▸ **Records for the exercise**

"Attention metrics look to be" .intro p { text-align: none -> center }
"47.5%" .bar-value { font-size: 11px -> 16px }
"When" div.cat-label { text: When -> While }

* * *

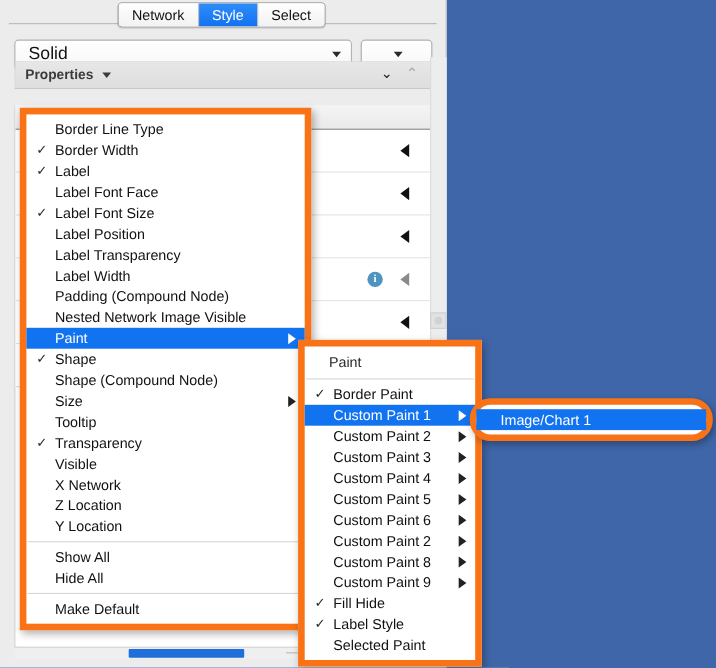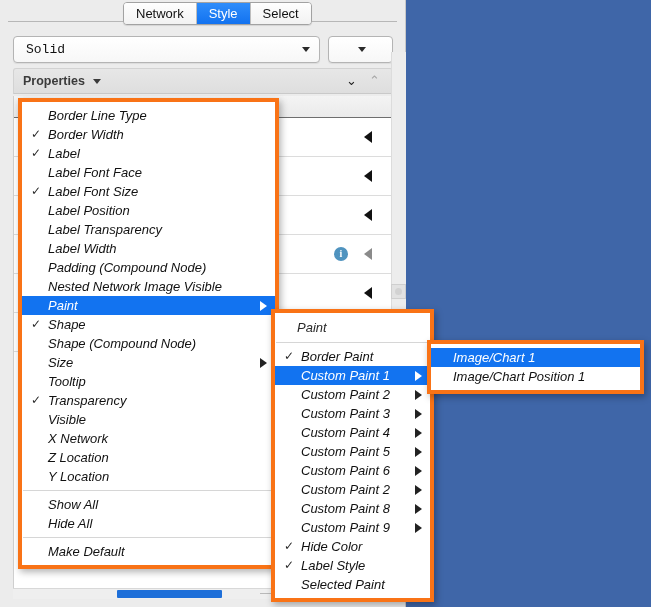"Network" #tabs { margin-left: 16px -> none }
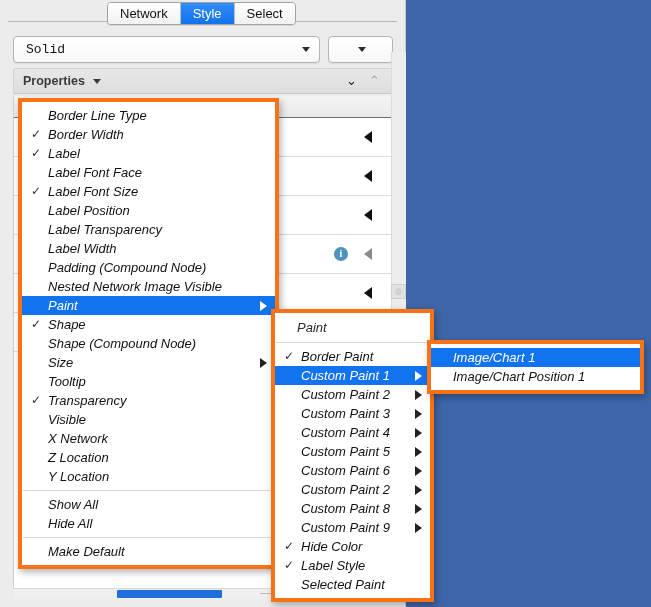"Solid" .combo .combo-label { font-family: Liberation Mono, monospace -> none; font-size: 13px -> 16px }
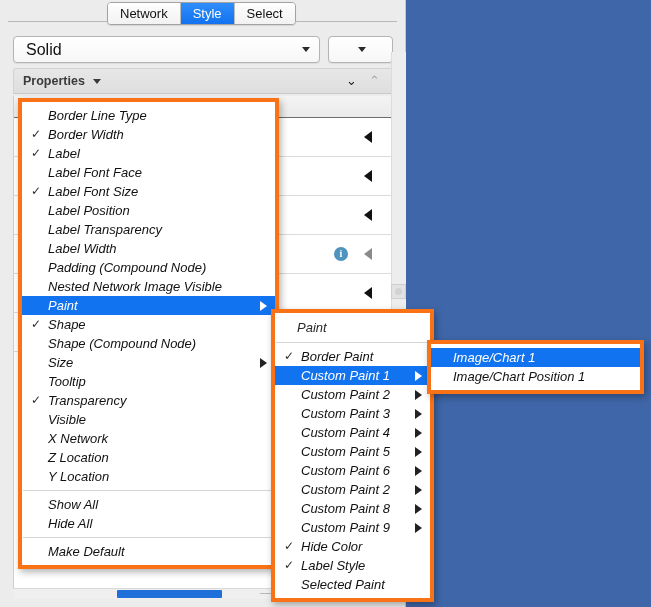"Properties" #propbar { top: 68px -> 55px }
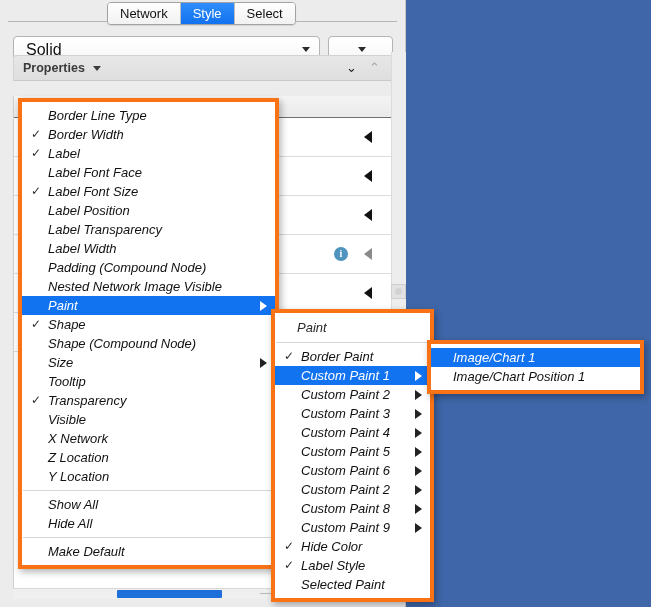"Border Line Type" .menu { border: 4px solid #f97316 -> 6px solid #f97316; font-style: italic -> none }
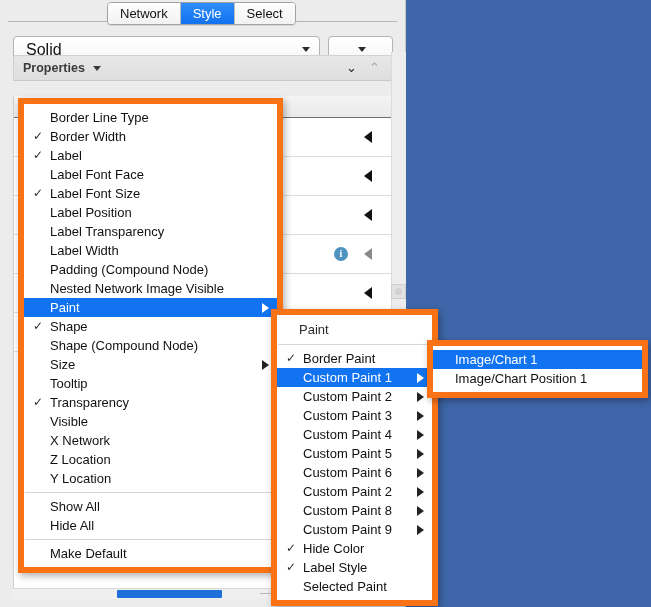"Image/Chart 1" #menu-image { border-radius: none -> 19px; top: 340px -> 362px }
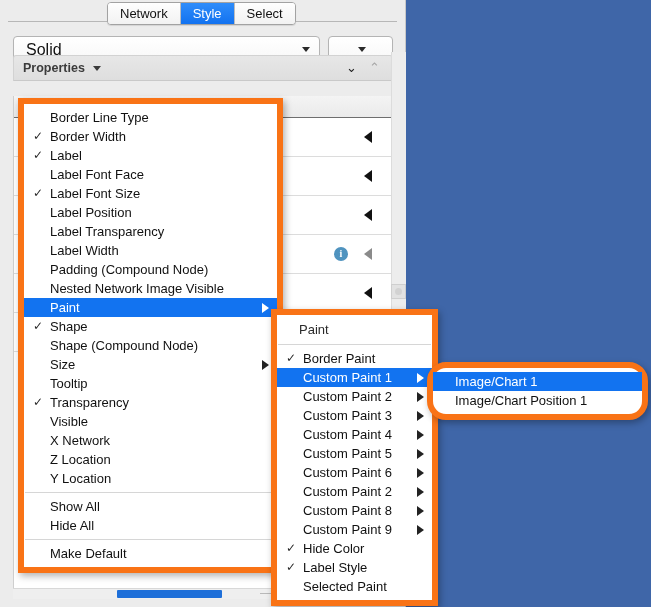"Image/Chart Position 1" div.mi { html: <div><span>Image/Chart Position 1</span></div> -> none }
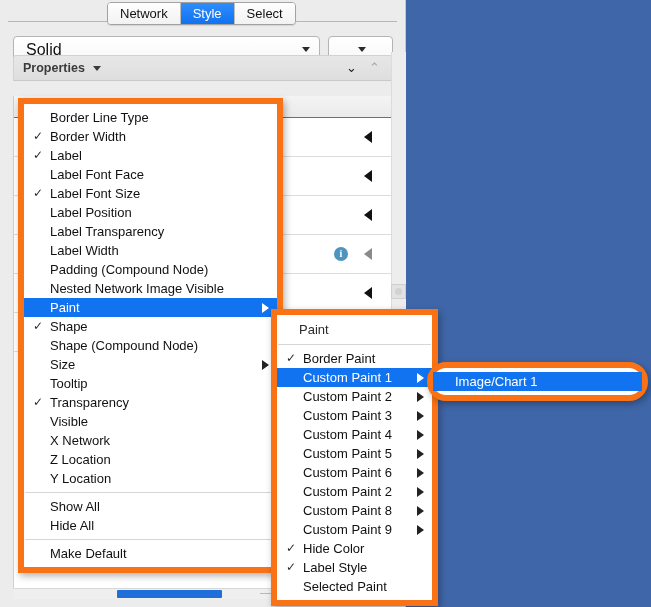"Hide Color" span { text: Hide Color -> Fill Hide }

* * *

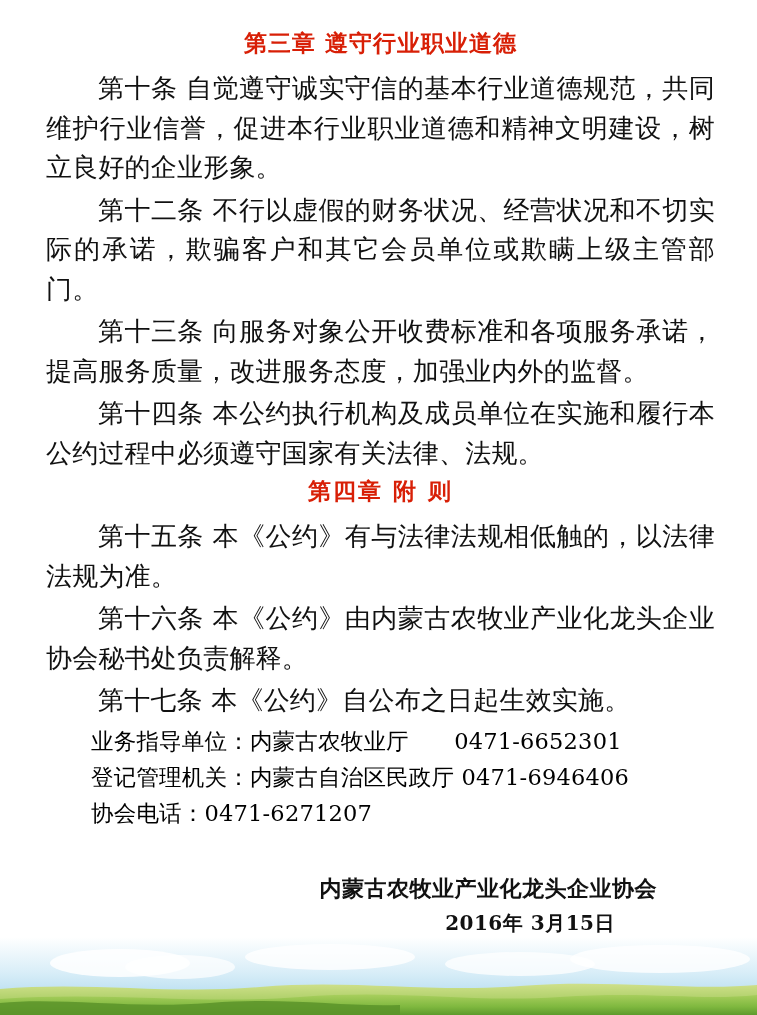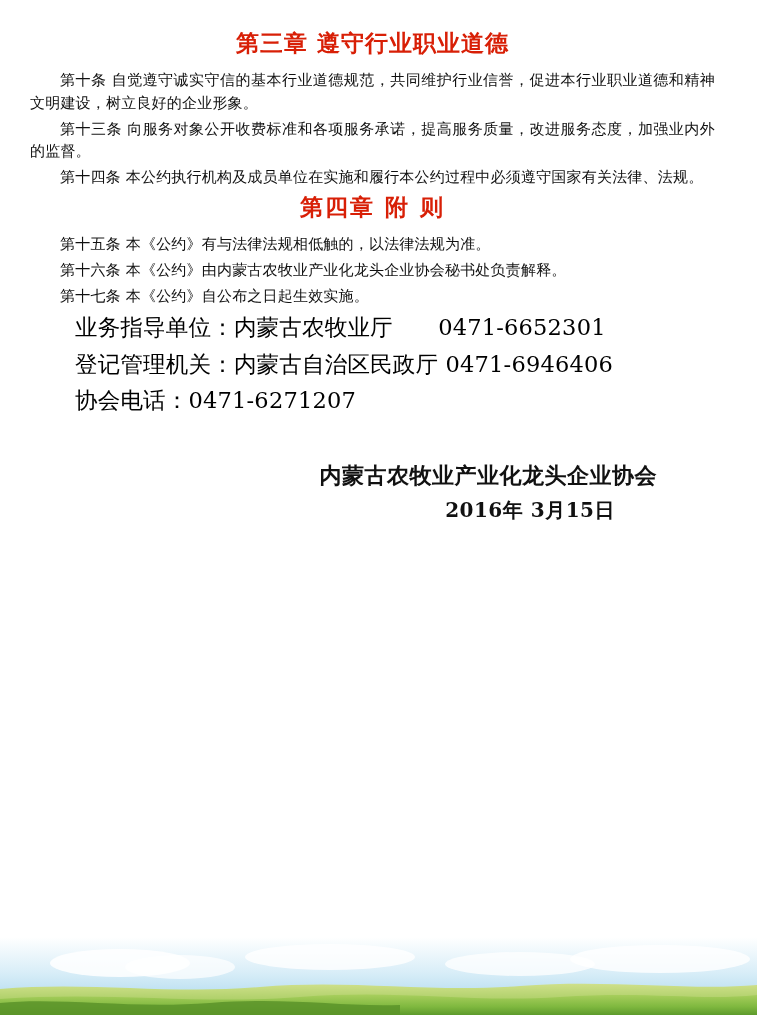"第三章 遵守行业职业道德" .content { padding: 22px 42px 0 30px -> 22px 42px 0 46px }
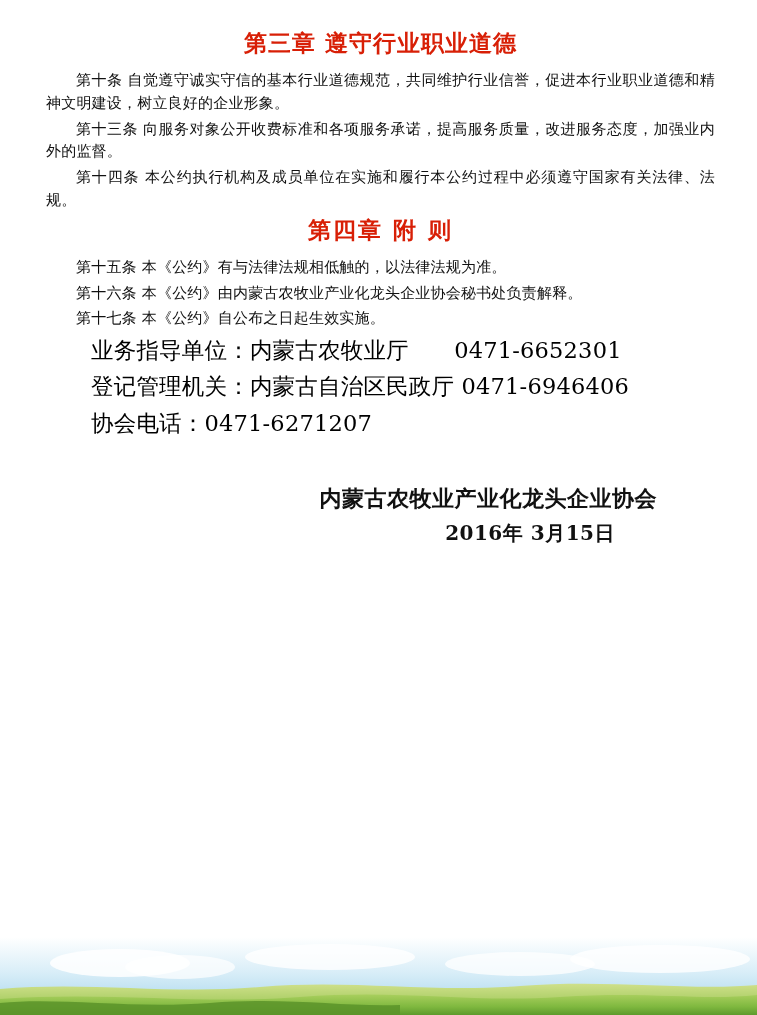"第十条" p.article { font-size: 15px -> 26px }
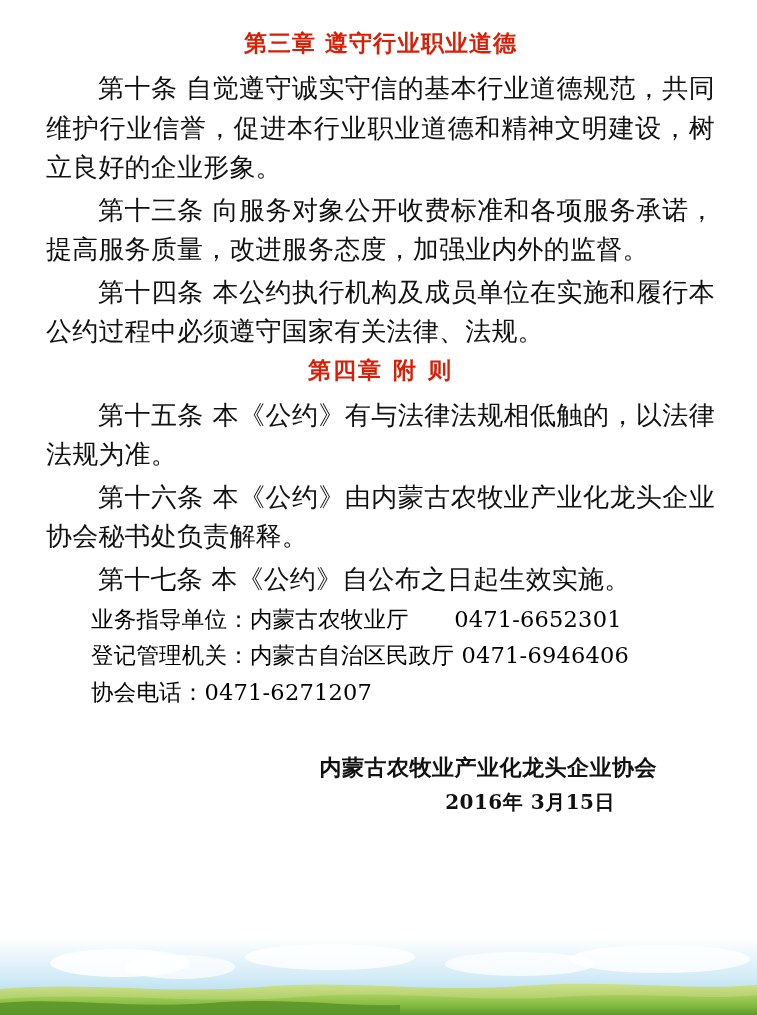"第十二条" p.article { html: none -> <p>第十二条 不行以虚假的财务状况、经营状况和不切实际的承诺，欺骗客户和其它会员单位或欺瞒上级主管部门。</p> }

▸ **Goal of the exercise**
Set down word for word the lines above from the one with "top: 68px ->" up to and including the one with "text: Hide Color". Omit every picture.

▸ **Written answer**
"Properties" #propbar { top: 68px -> 55px }
"Border Line Type" .menu { border: 4px solid #f97316 -> 6px solid #f97316; font-style: italic -> none }
"Image/Chart 1" #menu-image { border-radius: none -> 19px; top: 340px -> 362px }
"Image/Chart Position 1" div.mi { html: <div><span>Image/Chart Position 1</span></div> -> none }
"Hide Color" span { text: Hide Color -> Fill Hide }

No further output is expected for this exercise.